The efforts of the Cyprus government were not in vain, as the share of bad loans in the property market in the country has significantly decreased.
Moreover, Cyprus entered the top three, ranking third among the EU countries, where the largest decline in non-performing loans (NPL) was recorded in the fourth quarter of 2020.
According to data released by the European Bank for Reconstruction and Development (EBRD) on Thursday, June 10, the volume of non-performing loans in Cyprus for the year (from the fourth quarter of 2019 to the fourth quarter of 2020) decreased by 33.6%. The first two places were taken by Latvia (-37.2%) and Hungary (35.6%).
Almost all EU countries have reduced the number of their nonperforming loans over the past year, the largest reductions recorded where the level of "red loans" is quite high.

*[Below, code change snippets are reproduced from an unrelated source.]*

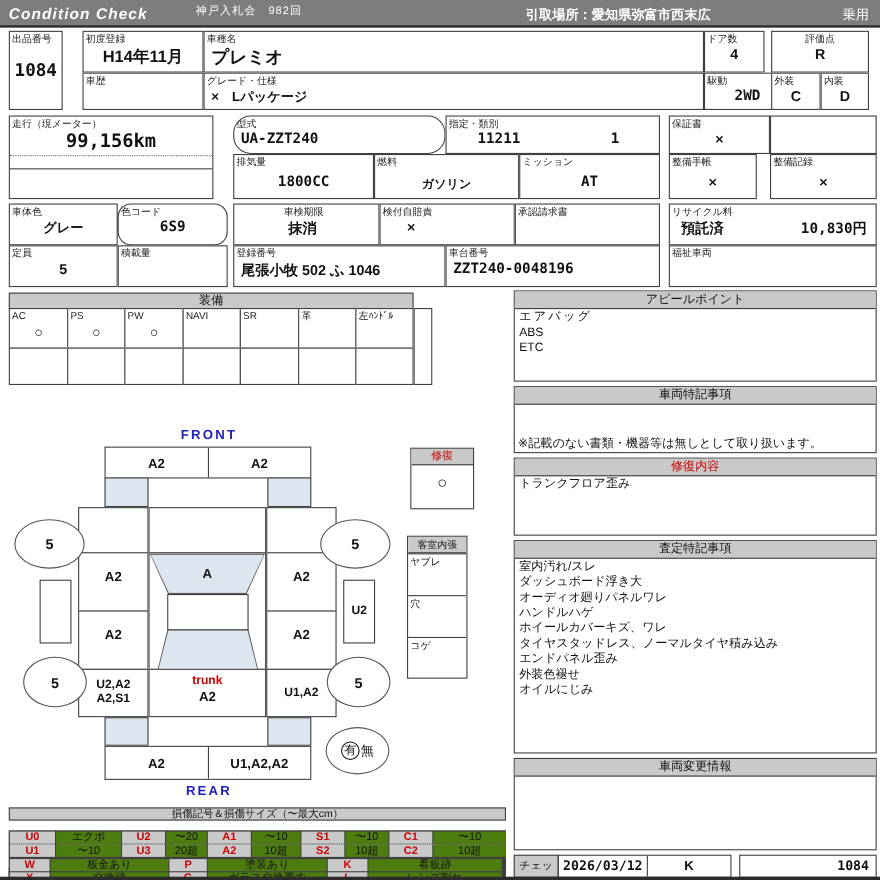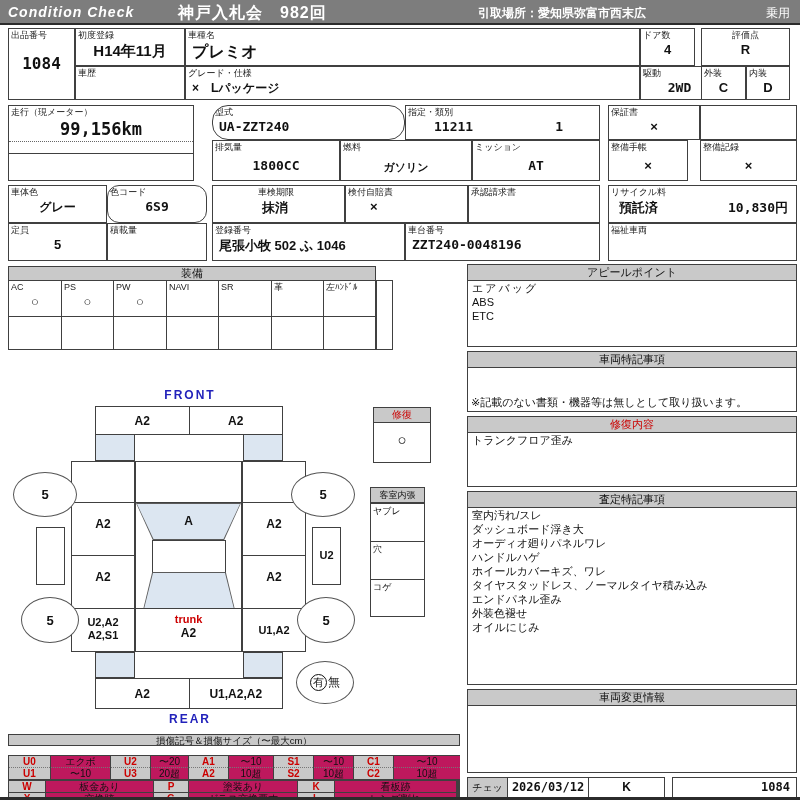--- a/index.html
+++ b/index.html
@@ -10,7 +10,7 @@
   
   .topbar { position:absolute; left:0; top:0; width:800px; height:25px; background:#7d7d7d; border-bottom:2px solid #2b2b2b; color:#fff; }
   .brand { position:absolute; left:8px; top:4px; font-size:14px; font-weight:bold; font-style:italic; letter-spacing:1px; }
-  .tb-title { position:absolute; left:178px; top:3px; font-size:16px; font-weight:bold; letter-spacing:1px; }
+  .tb-title { position:absolute; left:178px; top:3px; font-size:10px; font-weight:normal; letter-spacing:1px; }
   .tb-pickup { position:absolute; left:478px; top:5px; font-size:12px; font-weight:bold; }
   .tb-type { position:absolute; right:10px; top:5px; font-size:12px; }
 

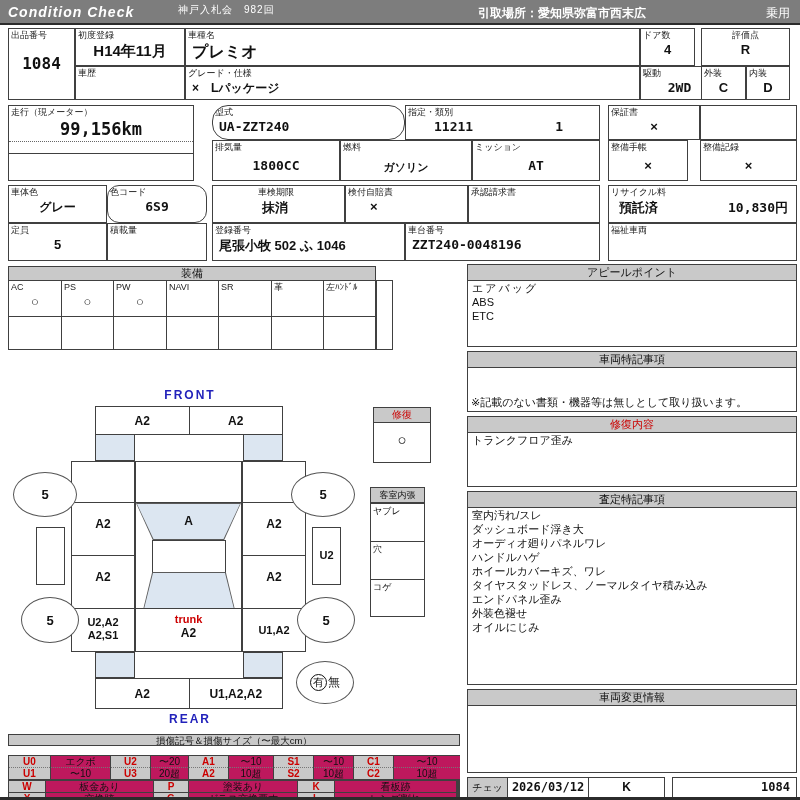--- a/index.html
+++ b/index.html
@@ -69,7 +69,7 @@
     <span class="tb-type">乗用</span>
   </div>
 
-  <div class="c" style="left:8px;top:28px;width:67px;height:72px;">
+  <div class="c" style="left:8px;top:28px;width:49px;height:72px;">
     <span class="lb">出品番号</span>
     <span class="vl big mono" style="margin-top:14px;">1084</span>
   </div>

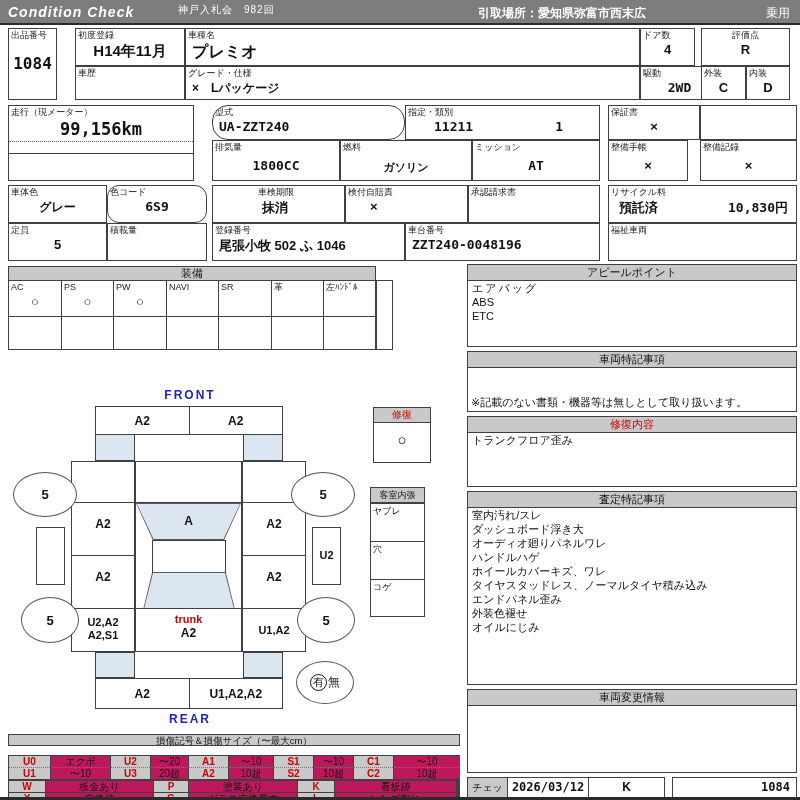--- a/index.html
+++ b/index.html
@@ -48,7 +48,7 @@
 
   
   .grid { position:absolute; display:grid; background:#404040; border:1px solid #404040; column-gap:1px; }
-  .grid > div { background:#be185d; font-size:10px; line-height:11px; text-align:center; overflow:hidden; white-space:nowrap; }
+  .grid > div { background:#4d7c0f; font-size:10px; line-height:11px; text-align:center; overflow:hidden; white-space:nowrap; }
   .grid > .g { background:#c9c9c9; }
   .grid > .code { background:#c9c9c9; color:#cc0000; font-weight:bold; }
   .grid > .dot { border-top:1px dotted #777; }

For example, in Greece, which is traditionally among the leaders in the number of bad loans, their number fell by almost 21%, which was facilitated by the recent measures under the Hercules asset protection plan.
In turn, the largest contribution to the absolute decline in red loans in the EU was made by Poland, which accounted for 2.8%, or almost €370 million.
Massive government intervention in the economy has hampered the growth of non-performing loans during the Covid-19 pandemic also in Central and Southeastern Europe (CESEE), although the quality of bank assets after the cancellation of the measures "remains uncertain." As of December 31, 2020, the bad loans index in the region remained relatively stable compared to the previous year - 3.5%, which is 0.2 percentage points lower than at the end of 2019.
Coverage ratio across the EU decreased by 0.3%. In Cyprus, this indicator decreased by 4.4% and became equal to 45.9%.
However, the European Bank for Reconstruction and Development (EBRD) warned that the recent increase in stage 2 loans (not impaired loans, but with a significant increase in credit risk, in particular due to restructuring due to COVID-19) “can be considered as an indicator strengthening of credit risks in the future ”.
By the way, the total share of stage 2 loans in the Union increased to 9.1% of the total volume of loans in the last quarter of 2020.
As you may know, problem loans include loans overdue for more than 90 days and classified as unsatisfactory, doubtful and hopeless. Usually, the European Central Bank forces banks that have a lot of problem loans to hold more capital, which ultimately slows down the economy, since banks have less funds to issue new loans.
In fact, non-performing loans are a persistent weakness in the Cyprus banking sector, although the state of affairs is predicted to gradually improve. Red loans continue to pose a risk to the stability of the island's financial system and remain the main obstacle to strengthening the banking sector.